Incarcerated Community Member Earns High School Diploma
Earlier this spring, more than 50 high school graduates from the Salt River Pima-Maricopa Indian Community received their diplomas.
Community member Melicia Arthur, 25, was one of them, because she didn’t let imprisonment stop her from reaching her goal.
For roughly the past three years, Arthur’s home address has been the Arizona State Prison Complex Perryville in Goodyear. She was sentenced to prison for kidnapping on August 25, 2014.
In a recent phone interview from prison, Arthur said she continues to push to better herself. She said she has learned from her mistakes and she’s hoping for her release in 2019.
“Being in prison is not something I’m proud of,” she said. “My motivation is my mom being there for me, just trying to better myself, [and] choices I made from mistakes.”

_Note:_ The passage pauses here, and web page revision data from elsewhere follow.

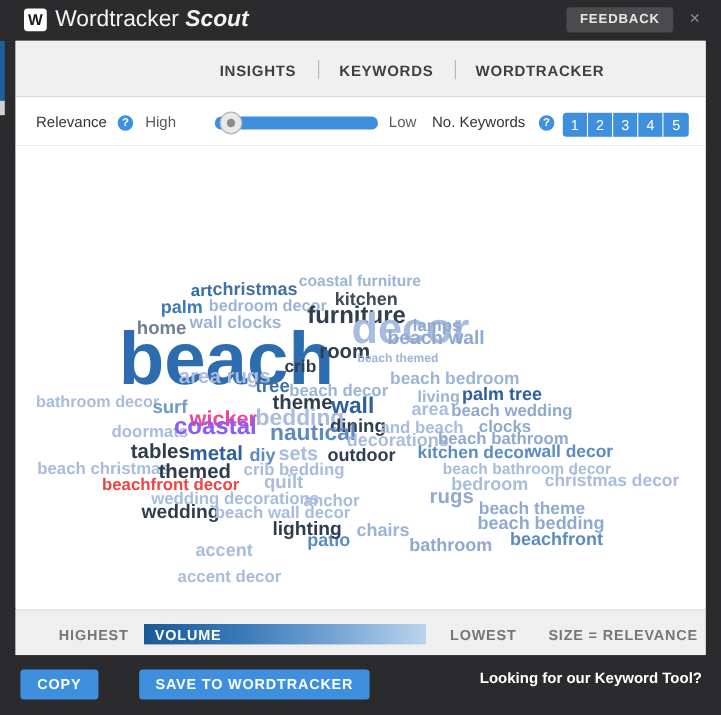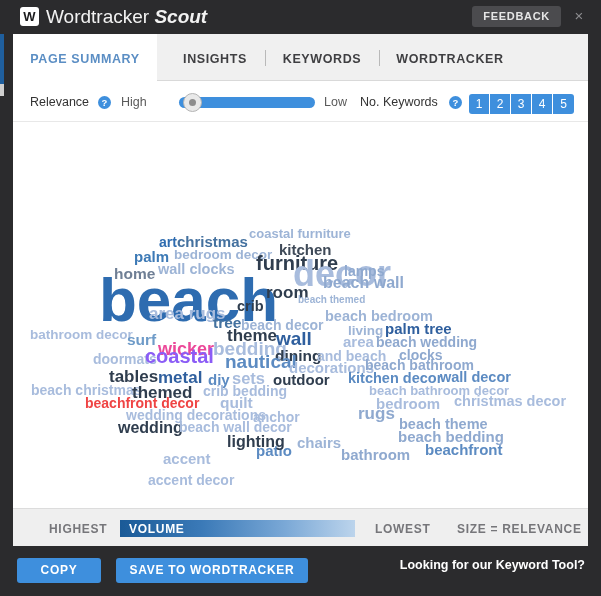--- a/index.html
+++ b/index.html
@@ -199,7 +199,6 @@
   <div class="card">
 
     <div class="tabbar">
-      <div class="tab active" style="left:0px;width:144px;">PAGE SUMMARY</div>
       <div class="tab" style="left:152px;width:100px;">INSIGHTS</div>
       <div class="tab-sep" style="left:252px;"></div>
       <div class="tab" style="left:253px;width:112px;">KEYWORDS</div>

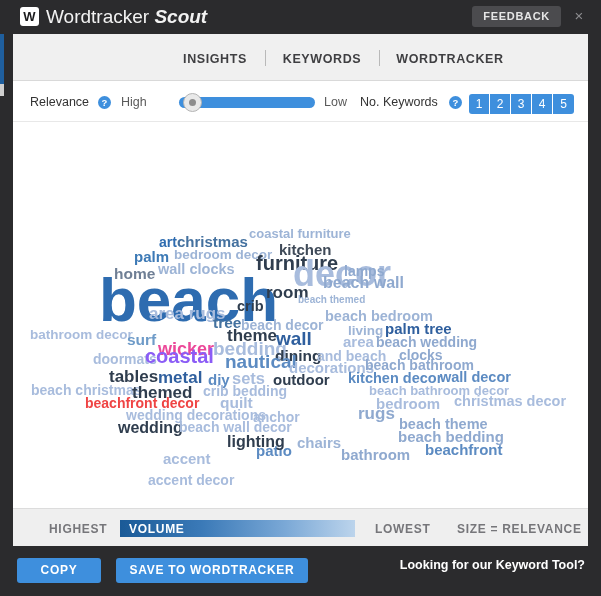--- a/index.html
+++ b/index.html
@@ -306,7 +306,7 @@
   </div>
 
   <div class="bottombar">
-    <div class="btn" style="left:17px;top:12px;width:84px;">COPY</div>
+    <div class="btn" style="left:17px;top:12px;width:65px;">COPY</div>
     <div class="btn" style="left:116px;top:12px;width:192px;">SAVE TO WORDTRACKER</div>
     <div class="kwtool">Looking for our Keyword Tool?</div>
   </div>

In late May, after roughly a year of dedication in the prison classroom, Arthur not only received her high school diploma, she was at the top of her graduating class and delivered a speech during her cap-and-gown prison ceremony.
“I’m very proud of her,” said her mother, Felicia Arthur. “I think she learned her lesson. I’m hoping for her to go on with her education because she sees that I went positive myself. She sees that I’m out here, sobered up my life, and working. I’ve worked at the Round House (Café) for two years and I’m now a supervisor. I started as a day laborer.”

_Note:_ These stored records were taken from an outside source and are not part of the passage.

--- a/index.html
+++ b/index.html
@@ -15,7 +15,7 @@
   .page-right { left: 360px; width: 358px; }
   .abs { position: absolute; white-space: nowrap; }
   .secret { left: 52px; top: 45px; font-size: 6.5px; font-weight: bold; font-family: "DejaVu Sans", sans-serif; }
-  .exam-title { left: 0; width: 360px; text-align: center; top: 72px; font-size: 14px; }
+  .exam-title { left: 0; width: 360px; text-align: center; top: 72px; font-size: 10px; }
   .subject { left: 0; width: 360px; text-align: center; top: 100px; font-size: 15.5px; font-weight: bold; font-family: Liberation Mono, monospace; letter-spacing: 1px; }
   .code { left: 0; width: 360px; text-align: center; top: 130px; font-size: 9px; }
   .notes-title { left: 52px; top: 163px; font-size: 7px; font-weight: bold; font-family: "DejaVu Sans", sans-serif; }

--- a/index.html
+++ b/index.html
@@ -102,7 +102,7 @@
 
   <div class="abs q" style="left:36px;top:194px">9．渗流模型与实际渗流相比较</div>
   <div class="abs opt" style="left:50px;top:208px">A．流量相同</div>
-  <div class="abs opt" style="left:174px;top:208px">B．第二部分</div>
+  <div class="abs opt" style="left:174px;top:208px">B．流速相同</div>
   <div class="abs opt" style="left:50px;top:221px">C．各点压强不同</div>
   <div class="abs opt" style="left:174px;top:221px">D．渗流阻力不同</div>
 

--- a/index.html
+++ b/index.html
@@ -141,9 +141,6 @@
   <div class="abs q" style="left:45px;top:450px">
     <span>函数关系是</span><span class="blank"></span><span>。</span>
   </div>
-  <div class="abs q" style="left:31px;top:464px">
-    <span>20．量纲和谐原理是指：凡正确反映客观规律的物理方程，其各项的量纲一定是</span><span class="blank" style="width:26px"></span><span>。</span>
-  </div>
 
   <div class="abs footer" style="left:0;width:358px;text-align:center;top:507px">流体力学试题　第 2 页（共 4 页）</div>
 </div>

A little more than a year ago, Arthur, known only as “Little” to the other inmates, wasn’t taking education seriously and did only enough schoolwork to stay in the classroom, but purposely not enough to earn her eighth-grade diploma. At the time, school was a brief escape from her daily prison-cell reality, and if she completed eighth grade, that escape would disappear. Or so she thought.

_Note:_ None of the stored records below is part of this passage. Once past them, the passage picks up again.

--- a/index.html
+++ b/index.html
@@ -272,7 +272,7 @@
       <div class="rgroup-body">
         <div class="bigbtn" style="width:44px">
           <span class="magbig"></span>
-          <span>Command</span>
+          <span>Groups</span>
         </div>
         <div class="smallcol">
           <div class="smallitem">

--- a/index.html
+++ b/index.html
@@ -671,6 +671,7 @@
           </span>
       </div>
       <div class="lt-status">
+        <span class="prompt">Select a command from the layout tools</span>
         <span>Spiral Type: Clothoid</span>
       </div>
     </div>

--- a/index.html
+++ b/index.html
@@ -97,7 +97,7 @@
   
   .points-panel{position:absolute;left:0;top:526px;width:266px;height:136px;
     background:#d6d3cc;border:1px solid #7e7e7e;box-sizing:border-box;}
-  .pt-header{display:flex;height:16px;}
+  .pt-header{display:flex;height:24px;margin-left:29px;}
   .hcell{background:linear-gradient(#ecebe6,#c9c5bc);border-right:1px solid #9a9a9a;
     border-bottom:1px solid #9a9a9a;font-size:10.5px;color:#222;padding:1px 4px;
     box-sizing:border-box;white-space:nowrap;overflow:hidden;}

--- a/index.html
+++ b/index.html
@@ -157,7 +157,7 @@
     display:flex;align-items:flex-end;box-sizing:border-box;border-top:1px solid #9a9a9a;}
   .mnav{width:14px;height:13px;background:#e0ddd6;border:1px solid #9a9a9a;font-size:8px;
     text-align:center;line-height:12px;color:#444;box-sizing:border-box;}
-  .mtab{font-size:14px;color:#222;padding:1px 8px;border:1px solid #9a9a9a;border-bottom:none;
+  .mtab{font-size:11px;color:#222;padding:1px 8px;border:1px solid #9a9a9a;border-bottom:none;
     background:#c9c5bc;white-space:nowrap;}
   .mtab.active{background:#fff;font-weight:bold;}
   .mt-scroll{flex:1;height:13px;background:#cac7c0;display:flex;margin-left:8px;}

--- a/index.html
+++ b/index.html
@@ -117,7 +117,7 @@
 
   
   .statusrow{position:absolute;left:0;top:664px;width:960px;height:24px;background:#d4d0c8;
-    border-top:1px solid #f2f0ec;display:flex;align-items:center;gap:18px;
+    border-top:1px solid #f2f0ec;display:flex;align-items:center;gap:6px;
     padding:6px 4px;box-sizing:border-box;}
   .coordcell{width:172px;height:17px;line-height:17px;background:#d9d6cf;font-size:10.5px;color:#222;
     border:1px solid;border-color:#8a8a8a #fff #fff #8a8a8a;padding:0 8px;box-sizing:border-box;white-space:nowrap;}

High school credit was an option if inmates completed the eighth grade. In a relatively new program in conjunction with the Arizona Department of Education, Perryville offers a high school curriculum to its inmates. In the first 18 months almost 100 inmates graduated, said Mark Jones, prison education administrator. About 250 have graduated since.
The prison hosts a cap-and-gown ceremony after a handful of inmates complete enough high school credits.
A General Education Development (GED) diploma is also an option, but it can cost up to $125 to take the final test, a fee inmates have to pay. No payment is required to work on a high school diploma, Jones said.
In prison, classes are held year-round and roughly four hours a day. The curriculum follows state education requirements.
Much of the work is computer-related and the program is self-paced, Arthur said.
On May 24, roughly three months after completing the graduation requirements, Arthur received her hard-earned diploma. She spent about two weeks writing her graduation speech, and she said she was nervous at first delivering it. In her speech, she shared a short story on how her teacher, Simon Obi, inspired her. She graduated with four other high school graduates and one GED student.
Earning college credit is Arthur’s next challenge.
“For every negative, there is a positive, and that’s what I go by,” she said.